━━ Dataset records ━━
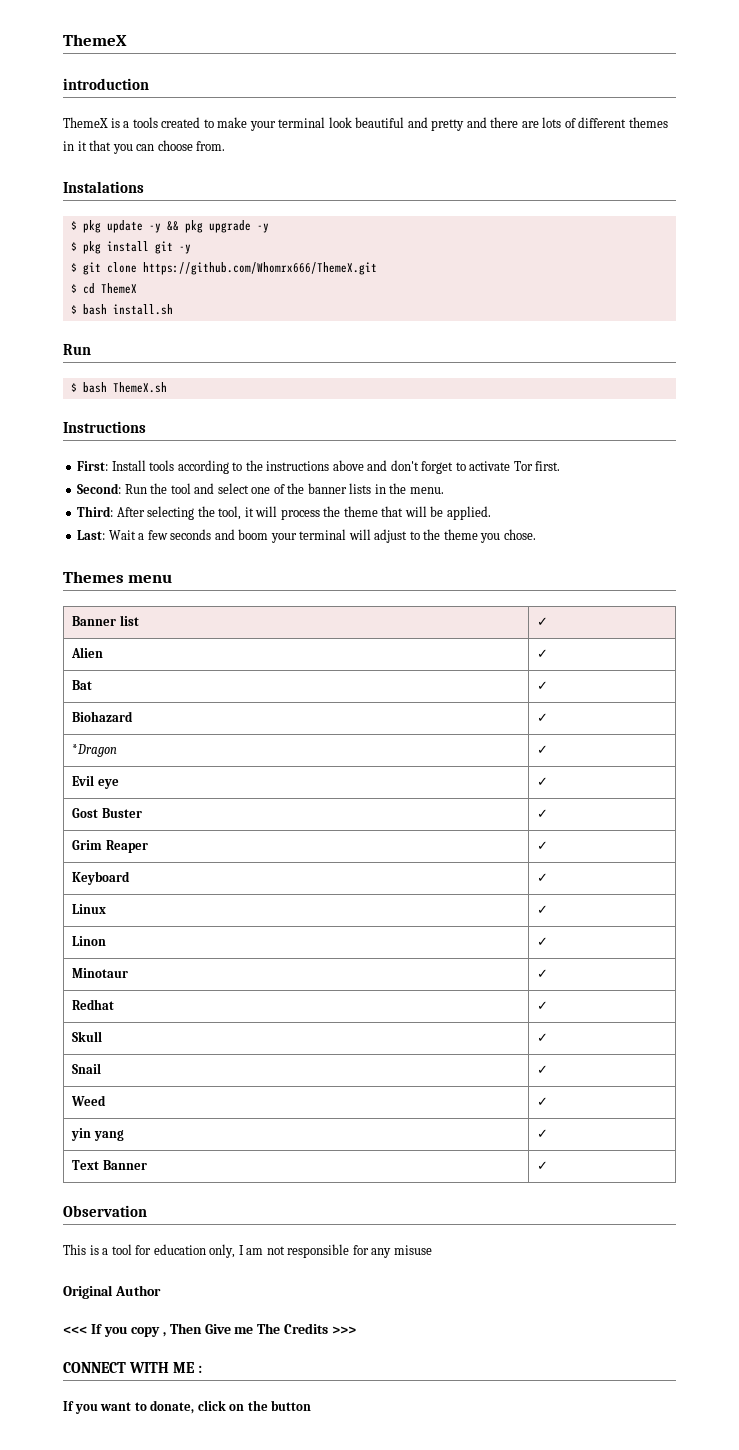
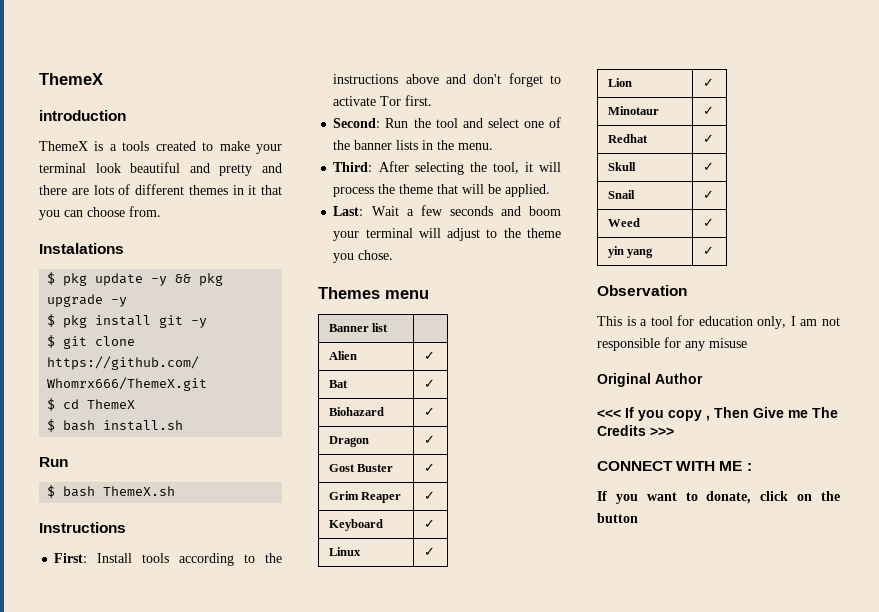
- Banner list | ✓
+ Banner list |
- *Dragon | ✓
- Evil eye | ✓
+ Dragon | ✓
- Linon | ✓
+ Lion | ✓
- Text Banner | ✓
━━━
Copy out every line from the records that has the word "Banner".

> _Response area_:
- Banner list | ✓
+ Banner list |
- Text Banner | ✓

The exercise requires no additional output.